### Exercise data
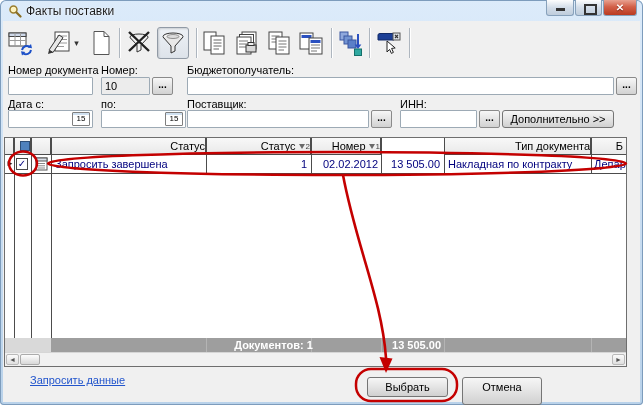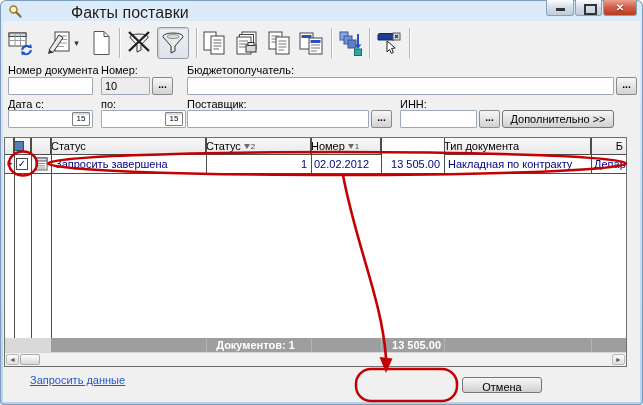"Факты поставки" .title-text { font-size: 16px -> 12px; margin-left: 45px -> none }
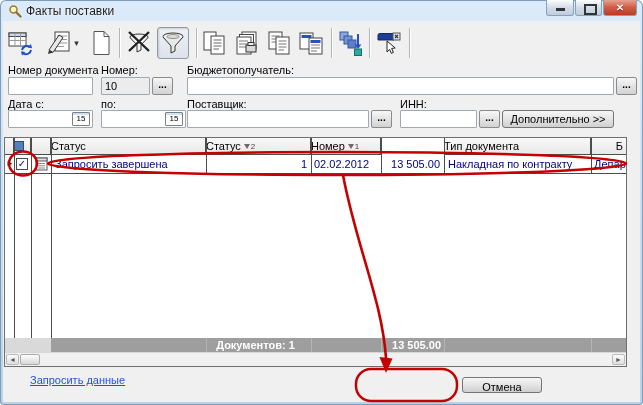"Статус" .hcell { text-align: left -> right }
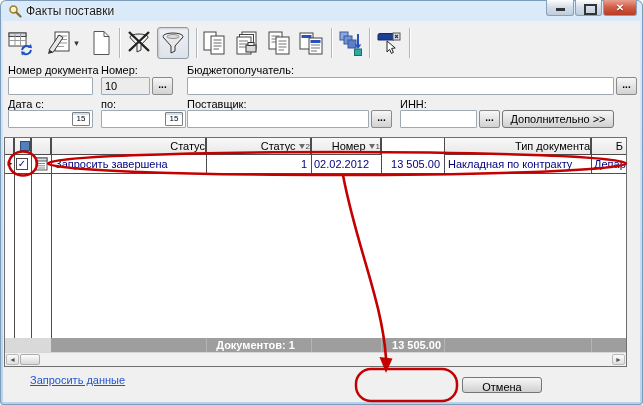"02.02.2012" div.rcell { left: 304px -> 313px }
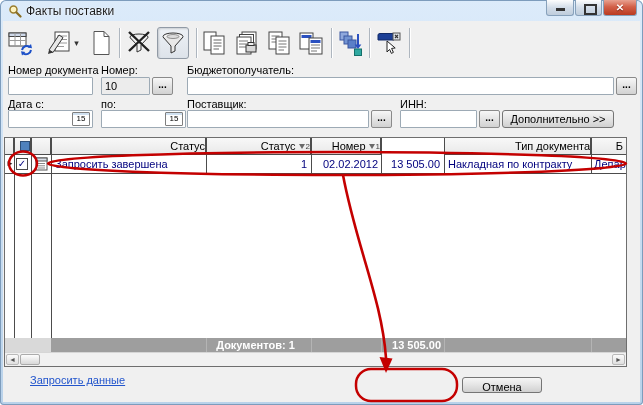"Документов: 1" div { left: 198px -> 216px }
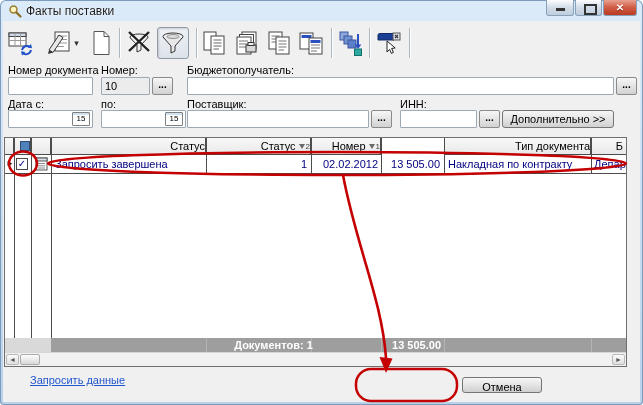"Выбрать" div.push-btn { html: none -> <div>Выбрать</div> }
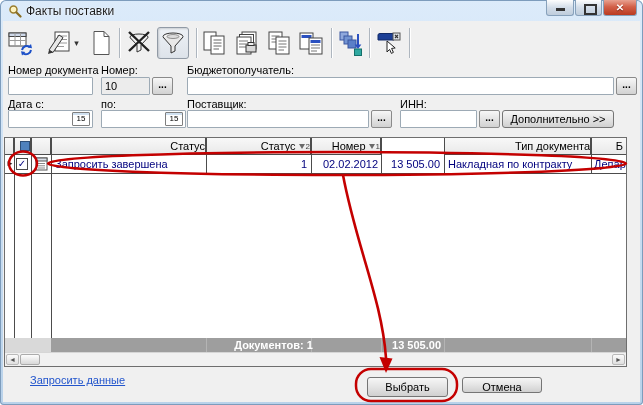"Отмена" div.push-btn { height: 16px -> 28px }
######
### Exercise data
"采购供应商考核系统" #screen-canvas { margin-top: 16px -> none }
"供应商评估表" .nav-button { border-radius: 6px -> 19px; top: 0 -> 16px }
######
▸ About this exercise
Copy back exactly the lines above from the one containing "font-size: 16px ->" through the one containing "height: 16px ->", and leave every picture behind.

▸ Solution to this task
"Факты поставки" .title-text { font-size: 16px -> 12px; margin-left: 45px -> none }
"Статус" .hcell { text-align: left -> right }
"02.02.2012" div.rcell { left: 304px -> 313px }
"Документов: 1" div { left: 198px -> 216px }
"Выбрать" div.push-btn { html: none -> <div>Выбрать</div> }
"Отмена" div.push-btn { height: 16px -> 28px }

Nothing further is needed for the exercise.